Atomizer/.claude/skills/modules/study-disk-optimization.md

# Study Disk Optimization Module

## Atomizer Disk Space Management System

**Version:** 1.0
**Created:** 2025-12-29
**Status:** PRODUCTION READY
**Impact:** Reduced M1_Mirror from 194 GB → 114 GB (80 GB freed, 41% reduction)

---

## Executive Summary

FEA optimization studies consume massive disk space due to per-trial file copying. This module provides:

1. **Local Cleanup** - Remove regenerable files from completed studies (50%+ savings)
2. **Remote Archival** - Archive to dalidou server (14TB available)
3. **On-Demand Restore** - Pull archived studies when needed

### Key Insight

Each trial folder contains ~150 MB, but only **~70 MB is essential** (OP2 results + metadata).
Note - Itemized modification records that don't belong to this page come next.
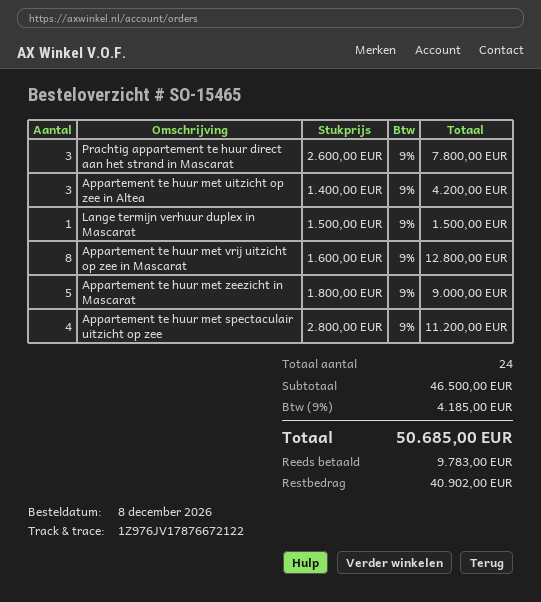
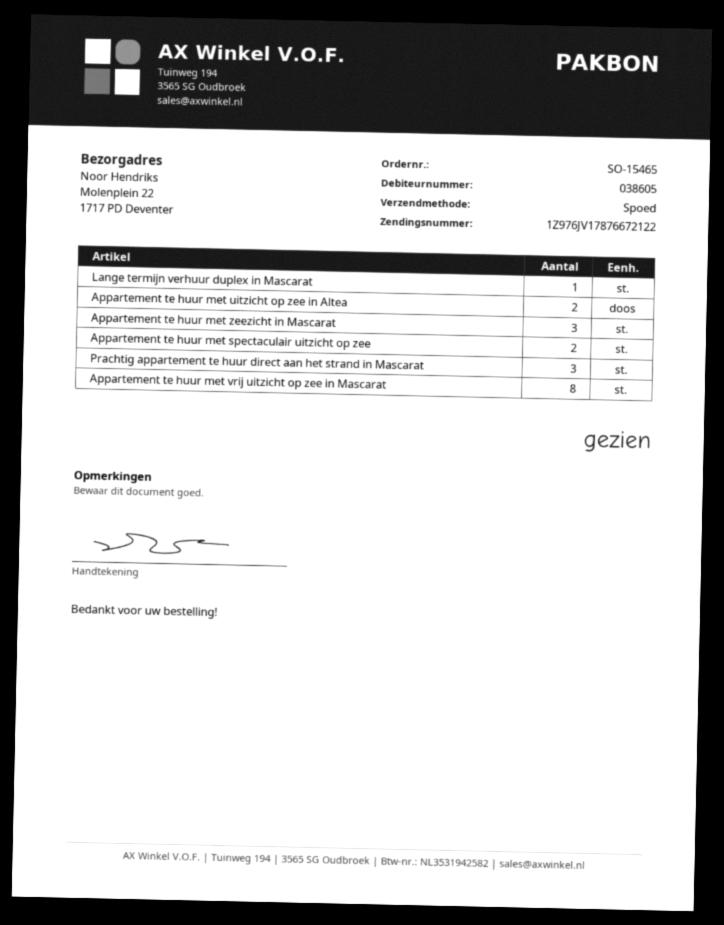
Appartement te huur met uitzicht op zee in Altea: 3 -> 2
Appartement te huur met zeezicht in Masсarat: 5 -> 3
Appartement te huur met spectaculair uitzicht op zee: 4 -> 2

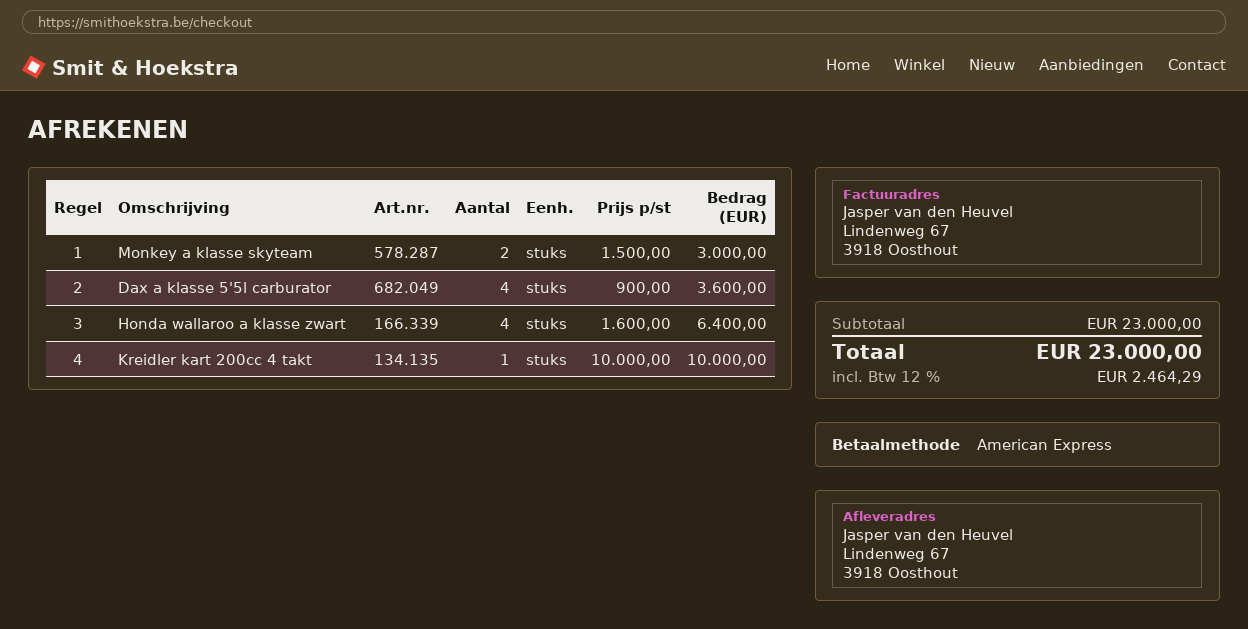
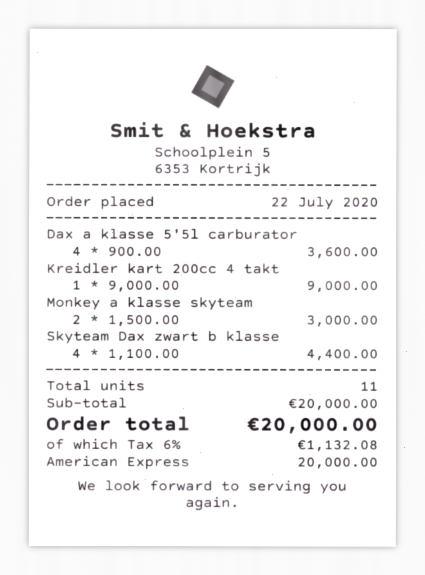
Honda wallaroo a klasse zwart: 4 x 1600.00 = 6400.00 -> none
Kreidler kart 200cc 4 takt: 1 x 10000.00 = 10000.00 -> 1 x 9000.00 = 9000.00
Skyteam Dax zwart b klasse: none -> 4 x 1100.00 = 4400.00
subtotal: 23000.00 -> 20000.00
tax: 12% = 2464.29 -> 6% = 1132.08
total: 23000.00 -> 20000.00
The rest are copies of master files that can be regenerated.

---

## Part 1: File Classification

### Essential Files (KEEP)

| Extension | Purpose | Typical Size |
|-----------|---------|--------------|
| `.op2` | Nastran binary results | 68 MB |
| `.json` | Parameters, results, metadata | <1 MB |
| `.npz` | Pre-computed Zernike coefficients | <1 MB |
| `.html` | Generated reports | <1 MB |
| `.png` | Visualization images | <1 MB |
| `.csv` | Exported data tables | <1 MB |

### Deletable Files (REGENERABLE)

| Extension | Purpose | Why Deletable |
|-----------|---------|---------------|
| `.prt` | NX part files | Copy of master in `1_setup/` |
| `.fem` | FEM mesh files | Copy of master |
| `.sim` | Simulation files | Copy of master |
| `.afm` | Assembly FEM | Regenerable |
| `.dat` | Solver input deck | Regenerable from params |
| `.f04` | Nastran output log | Diagnostic only |
| `.f06` | Nastran printed output | Diagnostic only |
| `.log` | Generic logs | Diagnostic only |
| `.diag` | Diagnostic files | Diagnostic only |
| `.txt` | Temp text files | Intermediate data |
| `.exp` | Expression files | Regenerable |
| `.bak` | Backup files | Not needed |

### Protected Folders (NEVER TOUCH)

| Folder | Reason |
|--------|--------|
| `1_setup/` | Master model files (source of truth) |
| `3_results/` | Final database, reports, best designs |
| `best_design_archive/` | Archived optimal configurations |

---

## Part 2: Disk Usage Analysis

### M1_Mirror Project Baseline (Dec 2025)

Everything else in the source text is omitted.